[Task description]
Give back every record verbatim, but not the pictures.

[Information given]
____

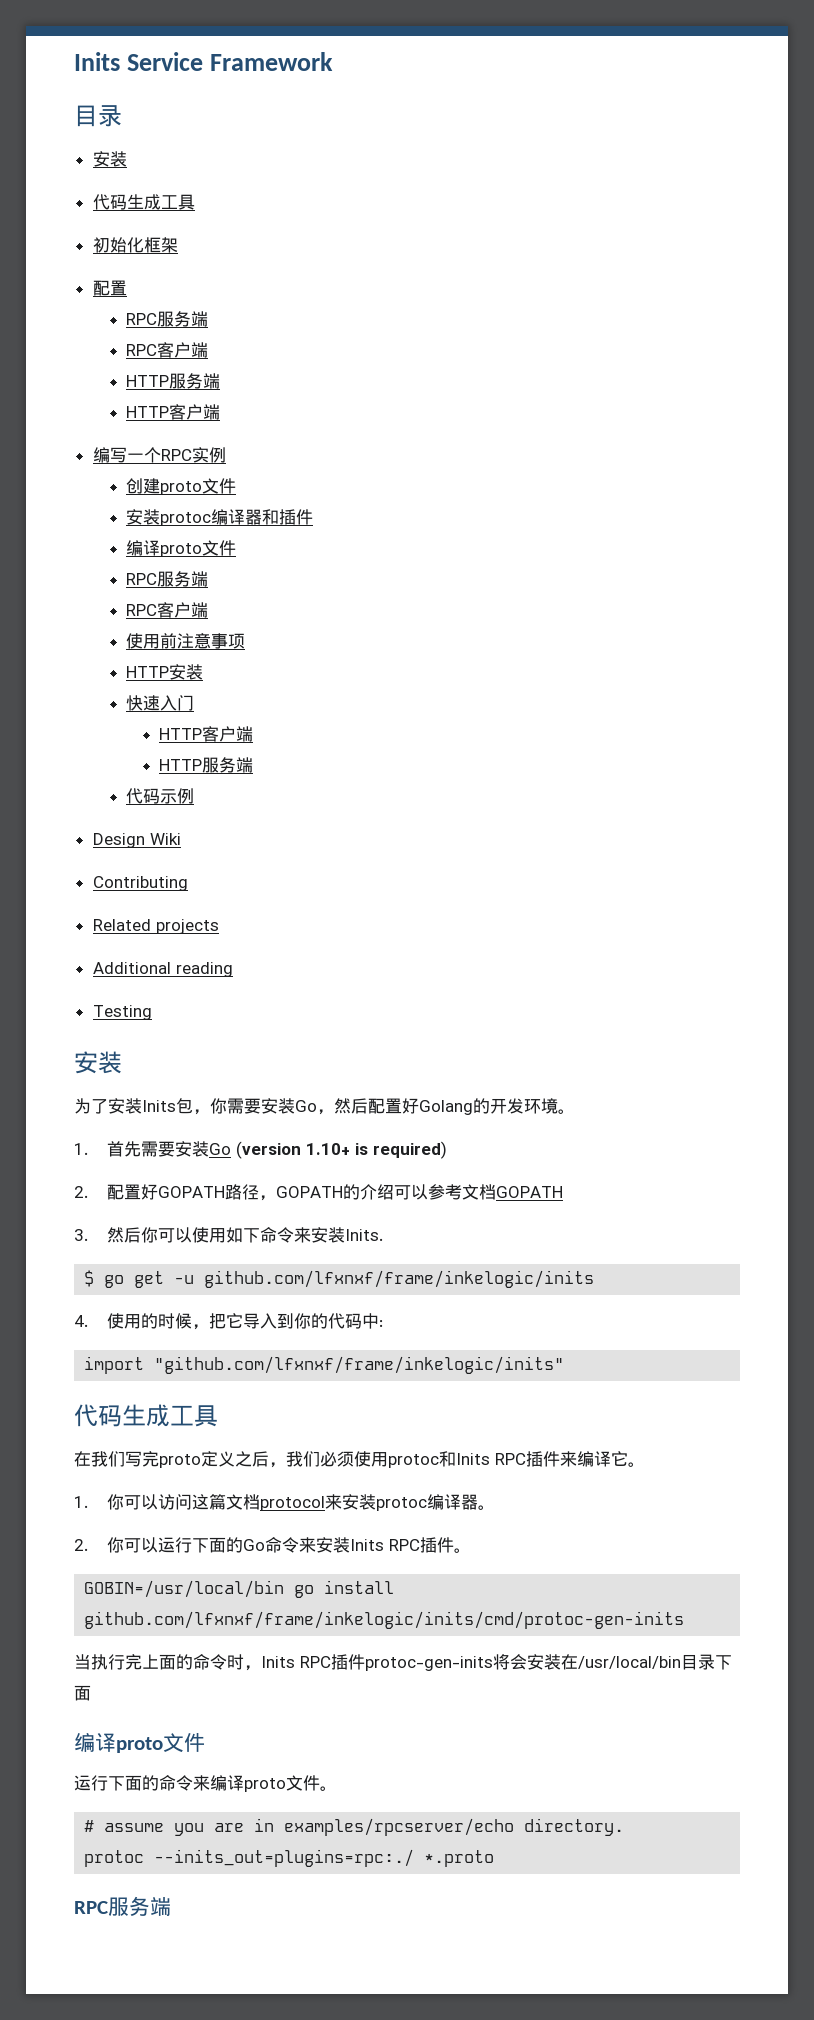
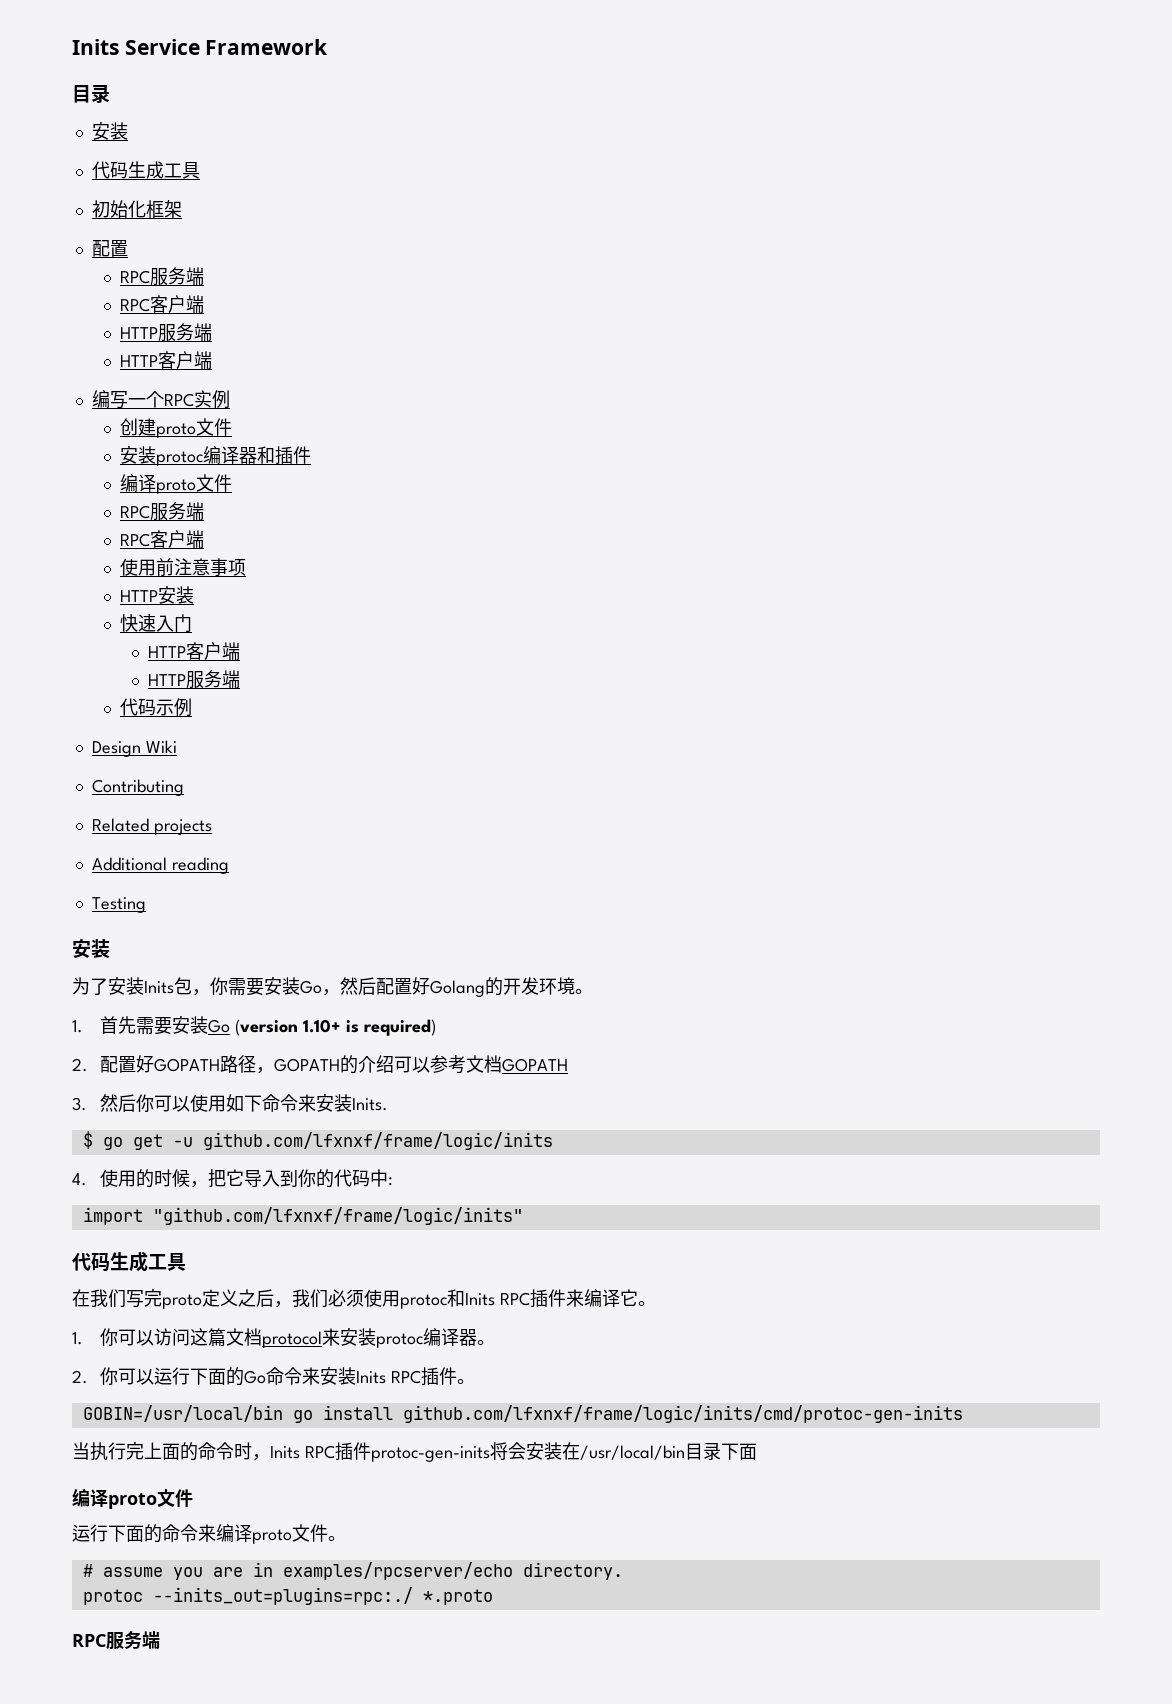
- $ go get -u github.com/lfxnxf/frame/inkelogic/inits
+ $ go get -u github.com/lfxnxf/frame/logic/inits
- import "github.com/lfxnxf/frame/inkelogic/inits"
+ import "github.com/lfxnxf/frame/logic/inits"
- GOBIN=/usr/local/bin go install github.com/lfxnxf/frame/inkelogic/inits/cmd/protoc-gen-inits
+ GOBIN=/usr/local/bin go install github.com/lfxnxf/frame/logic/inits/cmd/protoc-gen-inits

____

[Solution to this exercise]
- $ go get -u github.com/lfxnxf/frame/inkelogic/inits
+ $ go get -u github.com/lfxnxf/frame/logic/inits
- import "github.com/lfxnxf/frame/inkelogic/inits"
+ import "github.com/lfxnxf/frame/logic/inits"
- GOBIN=/usr/local/bin go install github.com/lfxnxf/frame/inkelogic/inits/cmd/protoc-gen-inits
+ GOBIN=/usr/local/bin go install github.com/lfxnxf/frame/logic/inits/cmd/protoc-gen-inits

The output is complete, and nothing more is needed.